We allude to the Ader system of telephonic transmissions of sounds in
such a way that they can be heard by an audience.
The essential parts of this mode of transmission consist of two
distinct systems--transmitters and receivers.
[Illustration: FIG. 1.--THE ADER FLOURISH OF TRUMPETS]
The transmitters are four in number, and are actuated by the same
number of musicians, each humming into them his part of the quartet
(Fig. 1). This transmitter, represented apart in elevation and section
in Fig. 2, is identical with the one used in the curious experiment
with the singing condenser. At A is a mouthpiece before which the
musician hums his part as upon a reed pipe. He causes the plate, B, to
vibrate in unison with the sound that he emits, and this produces
periodical interruptions of varying rapidity between the disk, B, and
the point, C. The button, D, serves to regulate the distance in such a
way that the breakings of the circuit shall be very complete and
produce sounds in the receivers as pure as allowed by this special
mode of transmission, in which all the harmonics are systematically
suppressed in order to re-enforce the fundamental.

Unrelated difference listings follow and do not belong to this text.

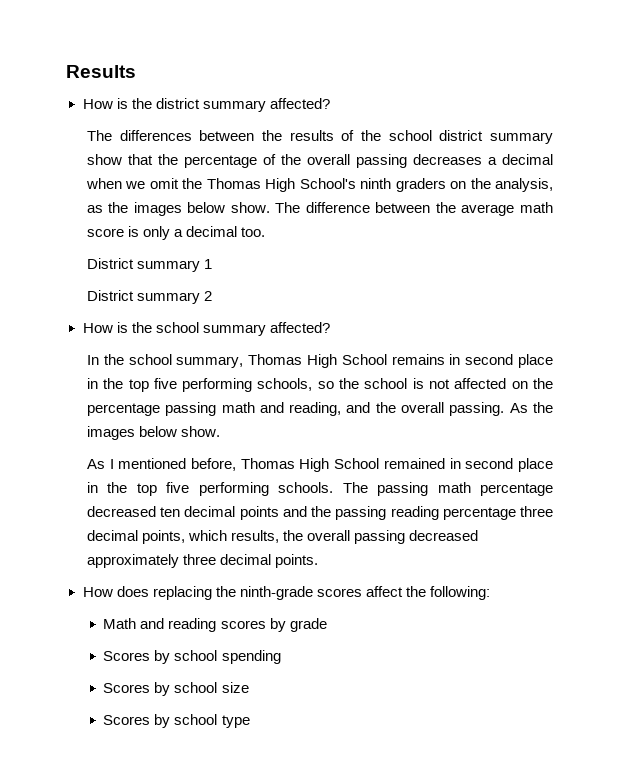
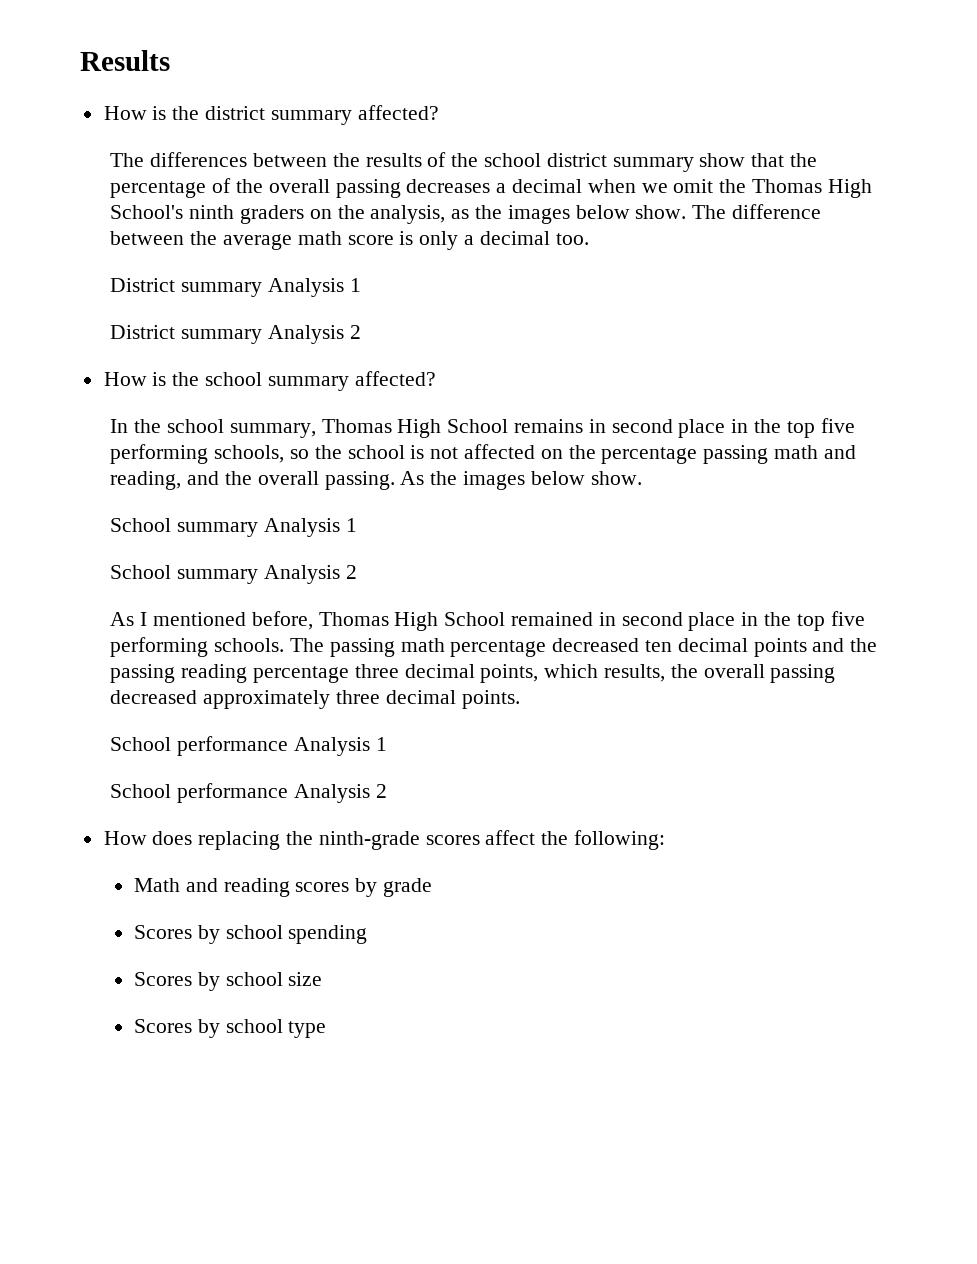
(200, 266) none -> [267,278,344,297] Analysis
(200, 298) none -> [267,325,344,344] Analysis
(220, 431) none -> [110,518,357,537] [110,565,357,584] // School summary Analysis 1 // School summary Analysis 2
(319, 561) none -> [110,736,387,756] [110,783,387,803] // School performance Analysis 1 // School performance Analysis 2

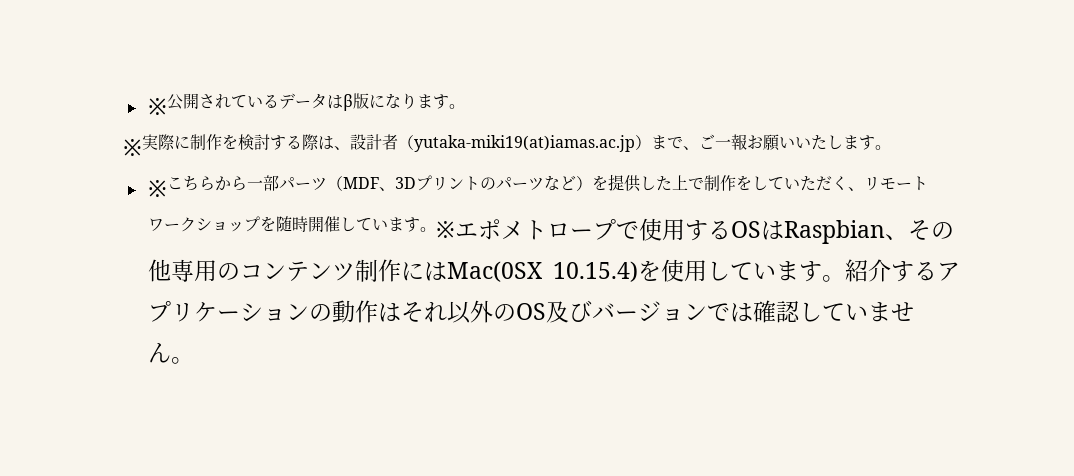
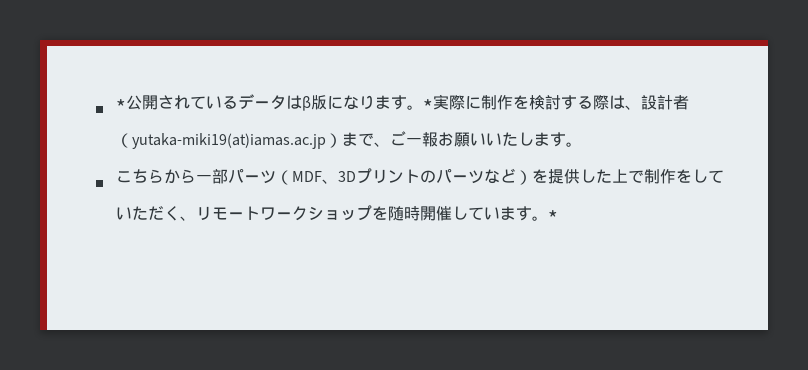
[148,98,168,115] ※ -> [116,99,127,116] *
[123,139,142,156] // ※ -> [423,99,434,116] *
[148,180,168,197] ※ -> (583, 144) none
[436,218,955,244] [148,259,960,282] [148,300,915,324] [148,342,195,364] ※エポメトロープで使用するOSはRaspbian、その他専用のコンテンツ制作にはMac(0SX 10.15.4)を使用しています。紹介するアプリケーションの動作はそれ以外のOS及びバージョンでは確認していません。 -> [548,210,559,227] *

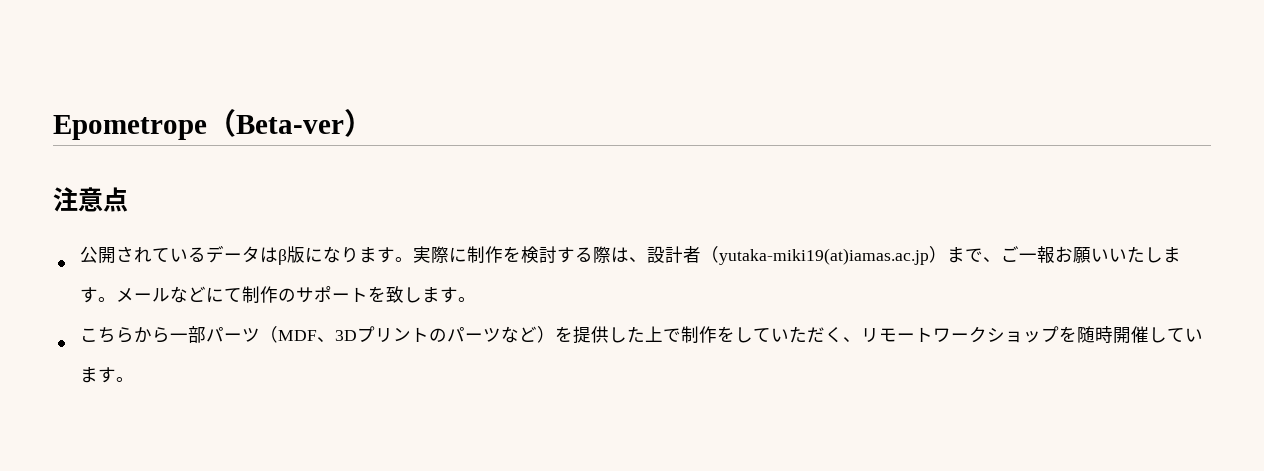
[116,99,127,116] * -> [53,109,373,140] [53,187,128,212] Epometrope（Beta-ver） // 注意点 //
[423,99,434,116] * -> (414, 259) none
(583, 144) none -> [116,286,477,303] メールなどにて制作のサポートを致します。
[548,210,559,227] * -> (135, 379) none

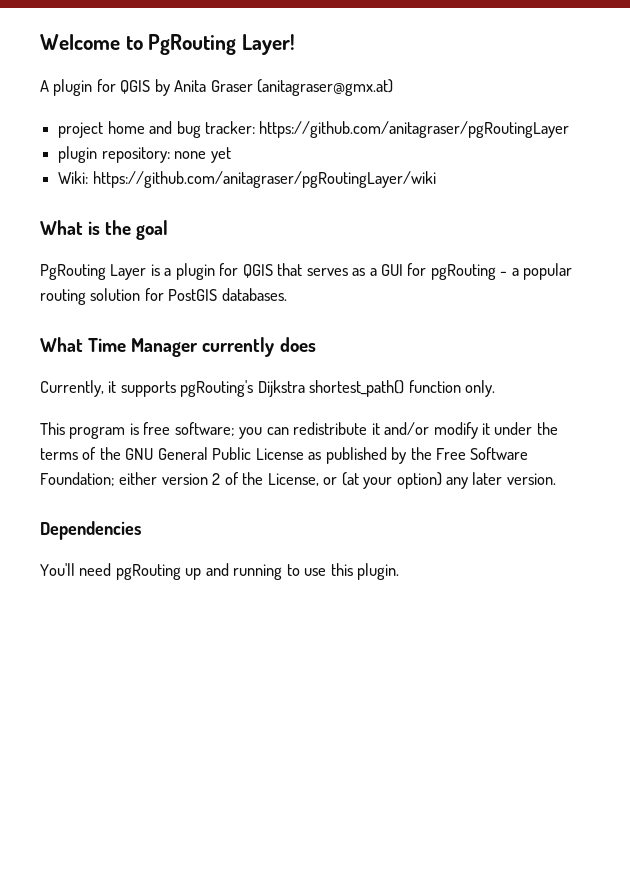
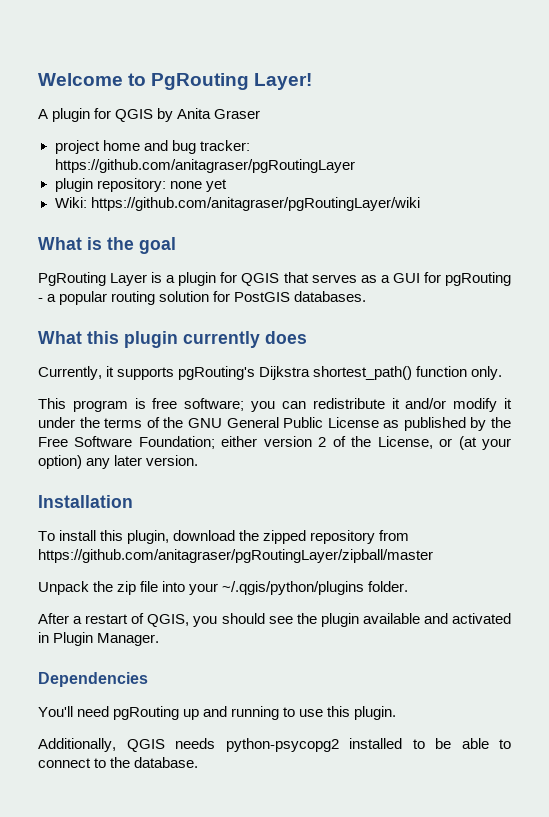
[257,79,394,96] (anitagraser@gmx.at) -> (261, 114) none
[88,338,199,357] Time Manager -> [87,331,178,348] this plugin
(556, 479) none -> [38,495,133,508] [38,530,410,544] [38,549,433,563] [38,581,409,595] [38,613,511,627] [38,632,160,646] // Installation // To install this plugin, download the zipped repository from https://github.com/anitagraser/pgRoutingLayer/zipball/master // Unpack the zip file into your ~/.qgis/python/plugins folder. // After a restart of QGIS, you should see the plugin available and activated in Plugin Manager.
(400, 571) none -> [38,738,511,752] [38,757,199,768] // Additionally, QGIS needs python-psycopg2 installed to be able to connect to the database.

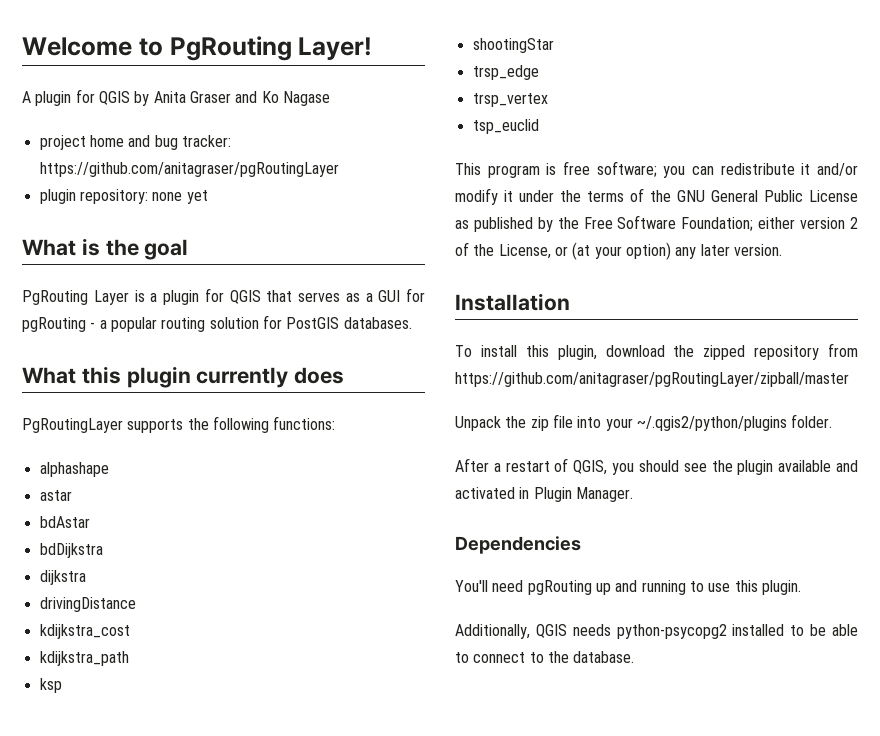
(261, 114) none -> [235,91,330,106] and Ko Nagase
[54,197,420,211] // Wiki: https://github.com/anitagraser/pgRoutingLayer/wiki -> (208, 197) none
[38,366,503,380] Currently, it supports pgRouting's Dijkstra shortest_path() function only. -> [22,416,336,433] [39,462,109,477] [39,490,72,501] [39,516,90,528] [39,543,103,558] [39,570,86,585] [39,597,136,612] [39,624,130,639] [39,651,129,666] [39,678,62,693] [472,38,554,53] [472,65,539,80] [472,93,548,107] [472,119,539,134] PgRoutingLayer supports the following functions: // alphashape // astar // bdAstar // bdDijkstra // dijkstra // drivingDistance // kdijkstra_cost // kdijkstra_path // ksp // shootingStar // trsp_edge // trsp_vertex // tsp_euclid
[222,581,365,595] ~/.qgis/python/plugins -> [636,416,787,431] ~/.qgis2/python/plugins

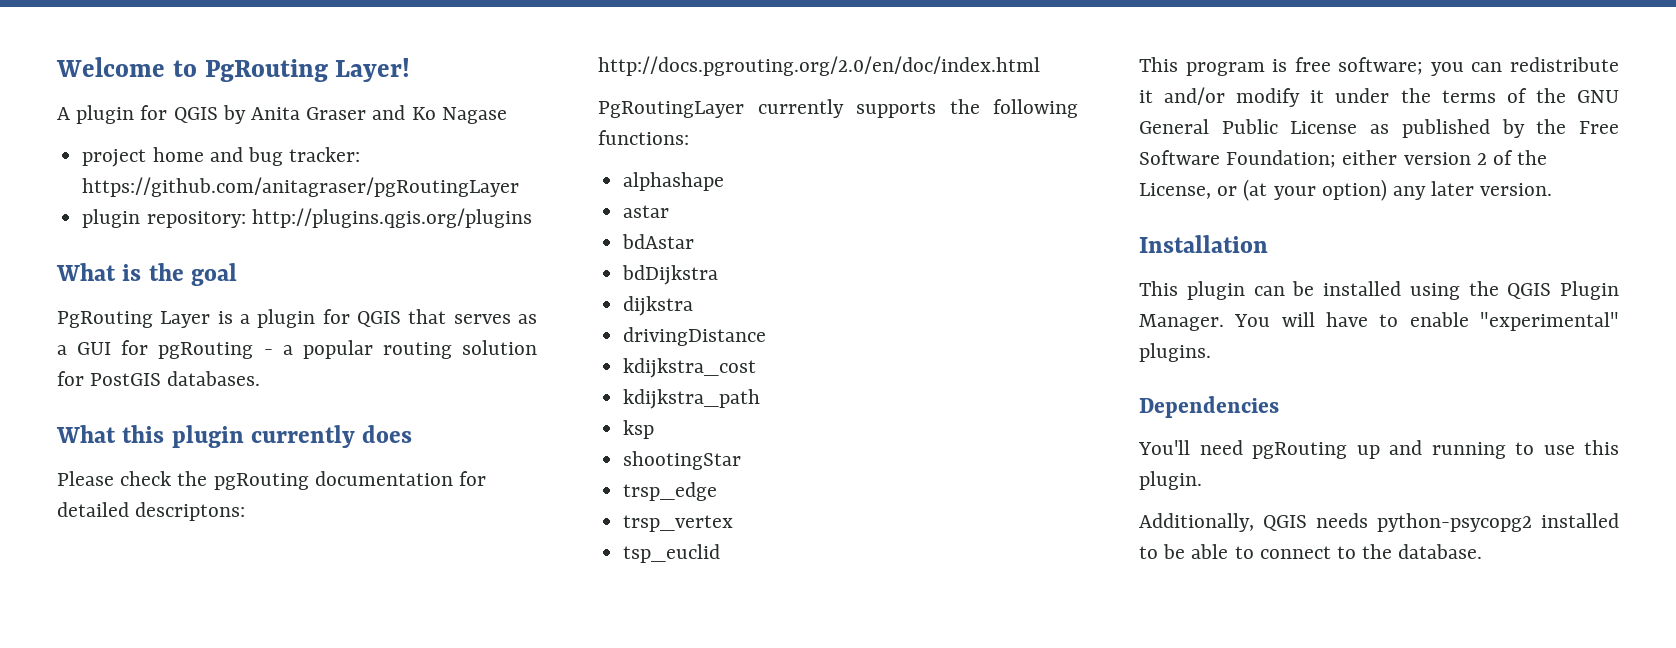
[152,190,208,204] none yet -> [251,208,532,228] http://plugins.qgis.org/plugins
(345, 375) none -> [57,471,487,490] [57,502,246,521] [598,56,1040,76] // Please check the pgRouting documentation for detailed descriptons: http://docs.pgrouting.org/2.0/en/doc/index.html
(123, 425) none -> [757,99,844,118] currently
[455,343,858,360] [455,372,849,387] [455,414,833,431] [455,458,858,475] [455,487,633,502] To install this plugin, download the zipped repository from https://github.com/anitagraser/pgRoutingLayer/zipball/master // Unpack the zip file into your ~/.qgis2/python/plugins folder. // After a restart of QGIS, you should see the plugin available and activated in Plugin Manager. -> [1139,281,1619,300] [1139,312,1619,331] [1139,343,1211,362] This plugin can be installed using the QGIS Plugin Manager. You will have to enable "experimental" plugins.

[Illustration: FIG. 2.--DETAILS OF THE TRANSMITTER.]
This transmitter interrupter is interposed in the circuit of a battery
of accumulators, with the five receivers that it actuates, in such a
way that the four transmitters and five receivers form in reality four
groups of distinct autonomous transmission, the accordance of which is
absolutely dependent upon that of the artists who make them vibrate.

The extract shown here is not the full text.